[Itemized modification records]
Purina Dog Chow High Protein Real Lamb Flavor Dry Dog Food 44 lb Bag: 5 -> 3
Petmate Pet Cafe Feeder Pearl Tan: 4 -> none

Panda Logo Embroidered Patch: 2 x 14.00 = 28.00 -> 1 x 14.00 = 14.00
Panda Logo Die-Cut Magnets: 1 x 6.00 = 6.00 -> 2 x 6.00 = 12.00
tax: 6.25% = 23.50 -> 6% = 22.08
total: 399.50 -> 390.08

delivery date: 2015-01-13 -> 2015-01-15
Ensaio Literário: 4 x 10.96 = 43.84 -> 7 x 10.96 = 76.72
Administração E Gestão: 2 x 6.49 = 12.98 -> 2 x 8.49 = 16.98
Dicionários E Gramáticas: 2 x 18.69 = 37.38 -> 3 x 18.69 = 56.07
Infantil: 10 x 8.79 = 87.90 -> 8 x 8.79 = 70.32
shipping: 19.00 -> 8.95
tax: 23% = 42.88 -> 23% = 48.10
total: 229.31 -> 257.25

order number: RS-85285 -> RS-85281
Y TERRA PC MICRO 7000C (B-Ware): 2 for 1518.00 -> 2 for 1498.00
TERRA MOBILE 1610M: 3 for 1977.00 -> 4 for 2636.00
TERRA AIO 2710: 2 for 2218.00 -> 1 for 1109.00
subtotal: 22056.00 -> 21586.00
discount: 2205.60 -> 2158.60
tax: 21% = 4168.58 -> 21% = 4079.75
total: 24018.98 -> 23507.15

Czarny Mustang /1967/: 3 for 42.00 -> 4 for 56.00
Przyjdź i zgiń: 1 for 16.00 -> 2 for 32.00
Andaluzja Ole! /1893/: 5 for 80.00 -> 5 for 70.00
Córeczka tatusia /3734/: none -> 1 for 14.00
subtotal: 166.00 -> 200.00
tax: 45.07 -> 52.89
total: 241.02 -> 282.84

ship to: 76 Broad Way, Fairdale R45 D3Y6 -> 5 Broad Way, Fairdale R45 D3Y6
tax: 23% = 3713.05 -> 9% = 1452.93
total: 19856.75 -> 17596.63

-- Task --
Exactly the lines from the one containing "subtotal: 22056.00 -> 21586.00" through the final line of the records must appear in your reply, and no others.

-- Task response --
subtotal: 22056.00 -> 21586.00
discount: 2205.60 -> 2158.60
tax: 21% = 4168.58 -> 21% = 4079.75
total: 24018.98 -> 23507.15

Czarny Mustang /1967/: 3 for 42.00 -> 4 for 56.00
Przyjdź i zgiń: 1 for 16.00 -> 2 for 32.00
Andaluzja Ole! /1893/: 5 for 80.00 -> 5 for 70.00
Córeczka tatusia /3734/: none -> 1 for 14.00
subtotal: 166.00 -> 200.00
tax: 45.07 -> 52.89
total: 241.02 -> 282.84

ship to: 76 Broad Way, Fairdale R45 D3Y6 -> 5 Broad Way, Fairdale R45 D3Y6
tax: 23% = 3713.05 -> 9% = 1452.93
total: 19856.75 -> 17596.63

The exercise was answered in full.